JSON is the standard data format for REST APIs, web services, and configuration files. It transmits structured data between servers and clients, stores app settings, and powers almost every modern web and mobile application. Over 70% of public APIs use JSON as their primary data format.
What are the 6 JSON data types?
JSON supports exactly 6 data types: string (text in double quotes), number (integer or decimal), boolean (true or false), null (empty value), object (key-value pairs in curly braces), and array (ordered list in square brackets). No other types — no dates, no functions, no undefined.
What is pretty-print JSON?
Pretty-print JSON adds indentation and line breaks to make the structure human-readable. It uses 2 or 4 spaces per level. Use it when debugging, reviewing, or documenting APIs. Use minified (compact) JSON in production to reduce file size and improve transfer speed.
Why does JSON not allow trailing commas?
The JSON specification (RFC 8259) was designed to be simple and unambiguous. A trailing comma after the last item in an array or object — like [1, 2, 3,]— was excluded to avoid edge-case parsing ambiguity. Most JSON parsers will throw a SyntaxError if they encounter one.
What is the difference between JSON and JavaScript objects?
JSON looks like a JavaScript object but has stricter rules.

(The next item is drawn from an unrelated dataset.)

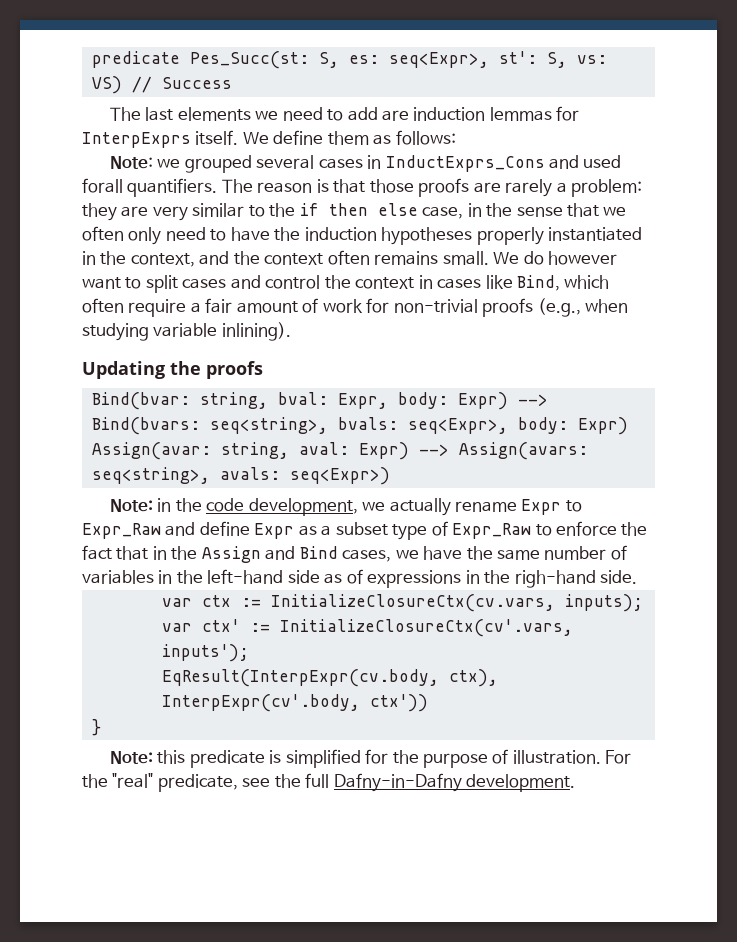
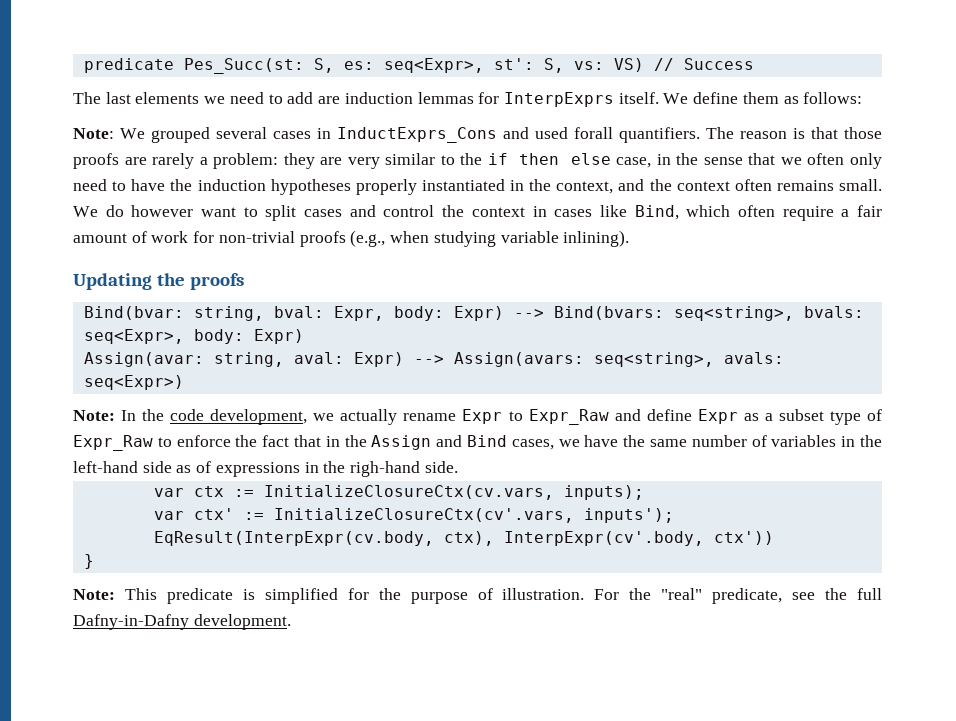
[157,159,181,168] we -> [120,128,145,139] We
[157,498,172,512] in -> [121,410,137,421] In
[157,750,186,764] this -> [124,588,157,600] This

JSON keys must be double-quoted strings. JSON does not support functions, undefined, comments, or single quotes. A JavaScript object is a runtime value; JSON is a text serialization format that can be used in any language.
How do I validate JSON online?
Paste your JSON into a free JSON formatter and validator tool. It will parse the text and report any syntax errors with line and column numbers. Common errors include trailing commas, unquoted keys, single-quoted strings, and missing closing brackets or braces.